Distinct leukemogenic mechanism of acute promyelocytic leukemia based on genomic structure of PML::RARα

Abstract

Leukemic stem cells (LSCs) of acute myeloid leukemia (AML) can be enriched in the CD34⁺CD38^- fraction and reconstitute human AML in vivo. However, in acute promyelocytic leukemia (APL), which constitutes 10% of all AML cases and is driven by promyelocytic leukemia-retinoic acid receptor alpha (PML::RARα) fusion genes, the presence of LSCs has long been unidentified because of the difficulty in efficient reconstitution of human APL in vivo.
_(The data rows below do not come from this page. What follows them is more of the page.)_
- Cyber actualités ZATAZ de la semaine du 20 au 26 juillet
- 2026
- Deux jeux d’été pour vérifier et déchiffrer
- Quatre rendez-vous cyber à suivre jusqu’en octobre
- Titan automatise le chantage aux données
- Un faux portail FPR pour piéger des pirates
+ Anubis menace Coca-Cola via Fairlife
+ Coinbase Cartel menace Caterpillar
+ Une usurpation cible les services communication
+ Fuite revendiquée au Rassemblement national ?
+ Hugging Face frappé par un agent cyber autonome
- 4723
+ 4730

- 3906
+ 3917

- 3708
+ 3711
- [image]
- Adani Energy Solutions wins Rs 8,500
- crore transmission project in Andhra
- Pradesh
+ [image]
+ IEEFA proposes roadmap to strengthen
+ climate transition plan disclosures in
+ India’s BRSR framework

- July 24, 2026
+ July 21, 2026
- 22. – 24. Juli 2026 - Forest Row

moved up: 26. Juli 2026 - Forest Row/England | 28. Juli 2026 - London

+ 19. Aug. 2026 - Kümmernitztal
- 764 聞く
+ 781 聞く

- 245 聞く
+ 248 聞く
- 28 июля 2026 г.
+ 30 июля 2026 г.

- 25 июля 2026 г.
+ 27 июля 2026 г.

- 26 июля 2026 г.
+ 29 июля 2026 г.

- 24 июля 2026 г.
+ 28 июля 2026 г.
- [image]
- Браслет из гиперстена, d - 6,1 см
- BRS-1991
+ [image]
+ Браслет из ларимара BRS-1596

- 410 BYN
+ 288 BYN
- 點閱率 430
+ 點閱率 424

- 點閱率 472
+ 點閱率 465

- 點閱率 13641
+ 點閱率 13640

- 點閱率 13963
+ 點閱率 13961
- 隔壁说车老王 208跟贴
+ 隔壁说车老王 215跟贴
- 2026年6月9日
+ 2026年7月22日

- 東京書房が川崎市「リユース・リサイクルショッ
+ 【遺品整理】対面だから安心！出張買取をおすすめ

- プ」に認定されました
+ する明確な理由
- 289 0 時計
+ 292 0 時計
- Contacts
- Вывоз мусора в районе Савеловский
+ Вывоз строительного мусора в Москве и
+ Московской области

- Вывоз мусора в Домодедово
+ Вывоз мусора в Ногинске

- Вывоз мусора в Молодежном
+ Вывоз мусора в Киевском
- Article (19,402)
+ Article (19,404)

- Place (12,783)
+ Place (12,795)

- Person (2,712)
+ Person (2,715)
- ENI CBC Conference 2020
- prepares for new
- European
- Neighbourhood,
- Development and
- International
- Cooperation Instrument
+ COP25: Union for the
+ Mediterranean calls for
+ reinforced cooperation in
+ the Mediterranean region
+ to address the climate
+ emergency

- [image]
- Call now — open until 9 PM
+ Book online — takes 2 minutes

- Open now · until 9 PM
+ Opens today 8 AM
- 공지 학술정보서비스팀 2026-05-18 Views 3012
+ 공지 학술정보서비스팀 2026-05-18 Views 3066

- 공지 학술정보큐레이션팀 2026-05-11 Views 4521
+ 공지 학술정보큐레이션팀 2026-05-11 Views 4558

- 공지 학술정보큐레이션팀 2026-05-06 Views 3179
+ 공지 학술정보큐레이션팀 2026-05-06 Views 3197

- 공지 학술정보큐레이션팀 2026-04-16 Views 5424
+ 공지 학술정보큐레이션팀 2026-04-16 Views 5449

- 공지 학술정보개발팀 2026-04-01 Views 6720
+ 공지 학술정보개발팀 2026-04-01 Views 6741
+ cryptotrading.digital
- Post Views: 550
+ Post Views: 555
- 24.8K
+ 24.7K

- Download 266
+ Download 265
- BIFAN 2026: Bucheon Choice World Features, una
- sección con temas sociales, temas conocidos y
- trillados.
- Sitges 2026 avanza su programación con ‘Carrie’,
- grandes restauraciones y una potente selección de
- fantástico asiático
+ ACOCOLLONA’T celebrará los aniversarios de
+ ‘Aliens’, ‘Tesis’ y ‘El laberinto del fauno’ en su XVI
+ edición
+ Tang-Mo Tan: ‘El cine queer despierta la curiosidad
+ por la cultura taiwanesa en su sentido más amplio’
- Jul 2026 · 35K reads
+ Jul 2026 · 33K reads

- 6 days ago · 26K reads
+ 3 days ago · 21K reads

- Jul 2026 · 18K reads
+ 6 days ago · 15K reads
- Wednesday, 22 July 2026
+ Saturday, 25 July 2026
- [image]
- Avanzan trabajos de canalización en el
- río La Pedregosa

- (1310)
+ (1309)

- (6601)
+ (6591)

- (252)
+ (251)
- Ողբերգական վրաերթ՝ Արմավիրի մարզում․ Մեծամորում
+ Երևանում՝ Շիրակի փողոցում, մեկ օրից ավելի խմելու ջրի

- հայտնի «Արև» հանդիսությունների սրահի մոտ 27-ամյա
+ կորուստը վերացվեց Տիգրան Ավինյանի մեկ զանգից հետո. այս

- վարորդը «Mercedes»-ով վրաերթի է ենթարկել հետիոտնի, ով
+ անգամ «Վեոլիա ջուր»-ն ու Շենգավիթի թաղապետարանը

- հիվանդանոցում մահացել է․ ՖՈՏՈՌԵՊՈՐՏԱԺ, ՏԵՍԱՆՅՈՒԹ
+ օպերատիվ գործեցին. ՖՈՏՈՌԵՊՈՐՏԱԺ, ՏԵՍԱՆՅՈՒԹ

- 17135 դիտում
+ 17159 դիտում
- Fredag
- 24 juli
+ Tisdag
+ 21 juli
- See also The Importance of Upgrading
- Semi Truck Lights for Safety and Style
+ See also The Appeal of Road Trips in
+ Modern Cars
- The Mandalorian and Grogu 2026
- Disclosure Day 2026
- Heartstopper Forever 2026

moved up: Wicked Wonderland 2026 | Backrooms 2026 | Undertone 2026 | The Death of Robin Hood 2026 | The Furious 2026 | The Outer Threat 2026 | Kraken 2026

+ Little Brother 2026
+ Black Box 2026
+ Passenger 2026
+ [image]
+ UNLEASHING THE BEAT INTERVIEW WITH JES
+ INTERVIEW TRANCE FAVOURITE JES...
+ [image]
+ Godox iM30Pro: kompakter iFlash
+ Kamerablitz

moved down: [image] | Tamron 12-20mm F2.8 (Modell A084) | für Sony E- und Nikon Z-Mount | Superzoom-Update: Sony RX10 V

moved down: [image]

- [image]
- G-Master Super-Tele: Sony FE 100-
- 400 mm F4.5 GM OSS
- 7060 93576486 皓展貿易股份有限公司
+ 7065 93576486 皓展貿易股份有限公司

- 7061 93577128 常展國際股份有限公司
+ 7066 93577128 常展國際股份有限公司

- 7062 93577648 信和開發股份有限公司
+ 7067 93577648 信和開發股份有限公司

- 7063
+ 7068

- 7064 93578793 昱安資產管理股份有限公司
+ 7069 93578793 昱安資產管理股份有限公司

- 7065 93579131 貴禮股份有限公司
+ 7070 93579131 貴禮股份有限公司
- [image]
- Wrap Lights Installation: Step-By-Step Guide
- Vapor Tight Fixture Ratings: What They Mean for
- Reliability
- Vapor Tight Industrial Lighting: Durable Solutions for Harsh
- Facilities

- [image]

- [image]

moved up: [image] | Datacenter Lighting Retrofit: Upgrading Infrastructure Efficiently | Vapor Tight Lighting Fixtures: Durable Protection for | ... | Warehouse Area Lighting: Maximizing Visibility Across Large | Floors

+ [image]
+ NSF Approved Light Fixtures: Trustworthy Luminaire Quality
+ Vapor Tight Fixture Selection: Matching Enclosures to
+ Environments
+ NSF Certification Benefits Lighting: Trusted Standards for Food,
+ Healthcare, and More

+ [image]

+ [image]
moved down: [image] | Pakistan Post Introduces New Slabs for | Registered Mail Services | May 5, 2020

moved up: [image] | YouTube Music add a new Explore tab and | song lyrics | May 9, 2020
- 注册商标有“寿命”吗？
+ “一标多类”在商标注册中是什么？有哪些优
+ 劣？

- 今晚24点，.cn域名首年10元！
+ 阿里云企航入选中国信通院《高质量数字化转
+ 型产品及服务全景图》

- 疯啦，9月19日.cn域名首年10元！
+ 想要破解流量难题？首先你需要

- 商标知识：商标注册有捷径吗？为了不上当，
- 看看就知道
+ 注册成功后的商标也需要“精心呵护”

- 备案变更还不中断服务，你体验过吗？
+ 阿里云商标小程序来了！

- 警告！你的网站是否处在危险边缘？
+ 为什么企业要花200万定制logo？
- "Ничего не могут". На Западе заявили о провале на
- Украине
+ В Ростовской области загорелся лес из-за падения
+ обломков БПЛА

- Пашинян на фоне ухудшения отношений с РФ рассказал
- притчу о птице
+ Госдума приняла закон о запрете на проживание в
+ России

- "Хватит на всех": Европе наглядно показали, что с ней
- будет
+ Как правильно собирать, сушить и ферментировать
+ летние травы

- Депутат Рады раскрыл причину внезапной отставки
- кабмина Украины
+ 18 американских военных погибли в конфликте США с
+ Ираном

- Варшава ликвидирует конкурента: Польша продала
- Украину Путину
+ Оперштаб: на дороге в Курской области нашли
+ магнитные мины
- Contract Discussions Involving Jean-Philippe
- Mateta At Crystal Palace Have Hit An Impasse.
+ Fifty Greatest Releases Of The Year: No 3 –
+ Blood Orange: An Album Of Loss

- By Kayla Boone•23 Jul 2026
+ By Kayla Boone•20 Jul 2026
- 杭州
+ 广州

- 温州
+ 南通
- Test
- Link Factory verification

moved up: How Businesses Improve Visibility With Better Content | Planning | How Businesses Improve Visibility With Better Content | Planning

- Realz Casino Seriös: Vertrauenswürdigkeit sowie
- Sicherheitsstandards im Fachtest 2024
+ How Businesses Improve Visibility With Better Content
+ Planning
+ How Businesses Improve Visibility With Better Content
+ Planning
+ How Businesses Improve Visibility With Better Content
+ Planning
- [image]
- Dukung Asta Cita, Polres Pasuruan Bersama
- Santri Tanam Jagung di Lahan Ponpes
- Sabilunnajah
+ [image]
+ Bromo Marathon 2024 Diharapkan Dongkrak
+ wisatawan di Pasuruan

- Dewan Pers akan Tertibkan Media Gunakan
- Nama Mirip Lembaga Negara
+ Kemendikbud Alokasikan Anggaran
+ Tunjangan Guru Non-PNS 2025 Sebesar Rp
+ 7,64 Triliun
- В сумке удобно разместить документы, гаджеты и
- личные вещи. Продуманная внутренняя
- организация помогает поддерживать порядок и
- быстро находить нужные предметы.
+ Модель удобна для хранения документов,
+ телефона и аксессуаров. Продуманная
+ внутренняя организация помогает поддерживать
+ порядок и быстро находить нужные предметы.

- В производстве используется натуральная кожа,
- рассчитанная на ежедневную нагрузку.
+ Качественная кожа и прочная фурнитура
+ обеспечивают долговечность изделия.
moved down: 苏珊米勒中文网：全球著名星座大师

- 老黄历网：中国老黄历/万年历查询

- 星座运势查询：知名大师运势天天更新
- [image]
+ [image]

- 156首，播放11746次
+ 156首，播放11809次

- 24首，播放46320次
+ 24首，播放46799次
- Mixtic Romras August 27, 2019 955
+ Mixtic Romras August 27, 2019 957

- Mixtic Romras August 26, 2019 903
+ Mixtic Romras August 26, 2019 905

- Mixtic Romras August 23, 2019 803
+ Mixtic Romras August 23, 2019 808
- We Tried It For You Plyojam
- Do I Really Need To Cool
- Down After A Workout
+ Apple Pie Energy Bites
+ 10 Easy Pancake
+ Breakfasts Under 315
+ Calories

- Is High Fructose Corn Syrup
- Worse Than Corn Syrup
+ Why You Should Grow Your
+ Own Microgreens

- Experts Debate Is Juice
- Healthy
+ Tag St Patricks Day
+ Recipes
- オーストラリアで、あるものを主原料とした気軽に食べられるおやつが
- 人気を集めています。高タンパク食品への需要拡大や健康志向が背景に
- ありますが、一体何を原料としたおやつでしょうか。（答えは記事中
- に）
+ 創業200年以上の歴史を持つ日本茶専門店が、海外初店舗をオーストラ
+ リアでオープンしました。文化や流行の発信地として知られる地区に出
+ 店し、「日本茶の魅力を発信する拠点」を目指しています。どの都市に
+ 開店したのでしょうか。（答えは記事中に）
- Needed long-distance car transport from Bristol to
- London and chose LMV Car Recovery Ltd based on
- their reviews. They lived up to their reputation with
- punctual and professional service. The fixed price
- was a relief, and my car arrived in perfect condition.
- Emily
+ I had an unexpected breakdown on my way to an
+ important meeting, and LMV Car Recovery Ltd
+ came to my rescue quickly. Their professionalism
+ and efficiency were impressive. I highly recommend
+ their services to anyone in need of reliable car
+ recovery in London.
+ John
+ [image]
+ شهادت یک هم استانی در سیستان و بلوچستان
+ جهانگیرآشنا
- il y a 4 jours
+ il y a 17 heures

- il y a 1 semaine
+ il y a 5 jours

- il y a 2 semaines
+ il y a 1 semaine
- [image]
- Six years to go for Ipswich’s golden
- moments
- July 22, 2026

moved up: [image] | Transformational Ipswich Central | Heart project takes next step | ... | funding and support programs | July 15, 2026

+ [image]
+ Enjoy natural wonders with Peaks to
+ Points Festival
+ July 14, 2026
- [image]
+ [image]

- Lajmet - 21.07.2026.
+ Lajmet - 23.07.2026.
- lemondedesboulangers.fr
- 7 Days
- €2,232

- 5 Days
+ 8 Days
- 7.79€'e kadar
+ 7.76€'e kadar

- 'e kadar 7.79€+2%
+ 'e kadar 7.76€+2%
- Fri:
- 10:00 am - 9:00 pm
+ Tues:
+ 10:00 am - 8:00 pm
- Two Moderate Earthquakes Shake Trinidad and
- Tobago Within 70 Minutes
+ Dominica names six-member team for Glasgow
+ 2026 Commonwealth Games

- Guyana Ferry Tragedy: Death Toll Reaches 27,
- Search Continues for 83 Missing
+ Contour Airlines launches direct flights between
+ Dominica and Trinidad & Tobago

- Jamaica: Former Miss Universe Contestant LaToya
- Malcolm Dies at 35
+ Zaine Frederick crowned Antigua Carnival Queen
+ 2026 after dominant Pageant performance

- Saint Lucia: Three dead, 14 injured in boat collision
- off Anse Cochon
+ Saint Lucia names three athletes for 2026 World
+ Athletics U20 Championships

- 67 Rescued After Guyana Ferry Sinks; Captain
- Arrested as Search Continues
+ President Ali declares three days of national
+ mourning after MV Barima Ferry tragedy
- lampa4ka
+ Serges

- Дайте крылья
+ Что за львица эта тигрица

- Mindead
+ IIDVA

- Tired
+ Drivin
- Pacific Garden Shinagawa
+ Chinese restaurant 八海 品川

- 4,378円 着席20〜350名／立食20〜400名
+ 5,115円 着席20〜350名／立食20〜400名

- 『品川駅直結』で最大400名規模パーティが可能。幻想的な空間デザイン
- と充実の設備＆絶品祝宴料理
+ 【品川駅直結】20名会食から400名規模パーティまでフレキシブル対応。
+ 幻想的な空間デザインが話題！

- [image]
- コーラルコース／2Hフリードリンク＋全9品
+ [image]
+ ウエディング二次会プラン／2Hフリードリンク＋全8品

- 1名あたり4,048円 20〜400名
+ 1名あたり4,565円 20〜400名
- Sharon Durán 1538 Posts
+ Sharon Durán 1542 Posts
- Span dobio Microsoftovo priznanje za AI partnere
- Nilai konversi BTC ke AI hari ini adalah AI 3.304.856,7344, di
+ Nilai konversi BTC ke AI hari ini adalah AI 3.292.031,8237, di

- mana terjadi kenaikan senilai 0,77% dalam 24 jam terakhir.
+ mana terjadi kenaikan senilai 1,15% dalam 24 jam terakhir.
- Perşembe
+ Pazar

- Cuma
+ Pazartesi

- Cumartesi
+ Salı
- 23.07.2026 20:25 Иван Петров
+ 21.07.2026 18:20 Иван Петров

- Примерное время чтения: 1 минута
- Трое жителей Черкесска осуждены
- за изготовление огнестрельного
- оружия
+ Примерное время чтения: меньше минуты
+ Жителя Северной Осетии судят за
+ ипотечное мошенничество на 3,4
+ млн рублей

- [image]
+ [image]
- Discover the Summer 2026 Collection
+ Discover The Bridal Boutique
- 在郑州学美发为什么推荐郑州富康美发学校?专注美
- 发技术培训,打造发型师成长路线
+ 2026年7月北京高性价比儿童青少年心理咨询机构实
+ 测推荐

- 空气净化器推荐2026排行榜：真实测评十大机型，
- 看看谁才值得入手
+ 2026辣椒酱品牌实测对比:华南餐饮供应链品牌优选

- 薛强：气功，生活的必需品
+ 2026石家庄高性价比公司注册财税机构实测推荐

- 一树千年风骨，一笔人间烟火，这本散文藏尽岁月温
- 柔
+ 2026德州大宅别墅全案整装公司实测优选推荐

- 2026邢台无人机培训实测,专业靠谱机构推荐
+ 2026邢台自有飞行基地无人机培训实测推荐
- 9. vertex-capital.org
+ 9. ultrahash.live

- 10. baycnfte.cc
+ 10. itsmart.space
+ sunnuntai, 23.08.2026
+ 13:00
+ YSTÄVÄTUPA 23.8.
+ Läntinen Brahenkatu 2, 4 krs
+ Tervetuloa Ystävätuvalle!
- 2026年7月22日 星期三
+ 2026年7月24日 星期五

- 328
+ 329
Herein, we show that LSCs of the short-type isoform APL, a subtype of APL defined by different breakpoints of the PML gene, concentrate in the CD34⁺CD38^- fraction and express T cell immunoglobulin mucin-3 (TIM-3). Short-type APL cells exhibited distinct gene expression signatures, including LSC-related genes, compared to the other types of APL. Moreover, CD34⁺CD38^-TIM-3⁺ short-type APL cells efficiently reconstituted human APL in xenograft models with high penetration, whereas CD34^- differentiated APL cells did not. Furthermore, CD34⁺CD38^-TIM-3⁺ short-type APL cells reconstituted leukemia cells after serial transplantation. Thus, short-type APL was hierarchically organized by self-renewing APL-LSCs. The identification of LSCs in a subset of APL and establishment of an efficient patient-derived xenograft model may contribute to further understanding the APL leukemogenesis and devise individual treatments for the eradication of APL LSCs.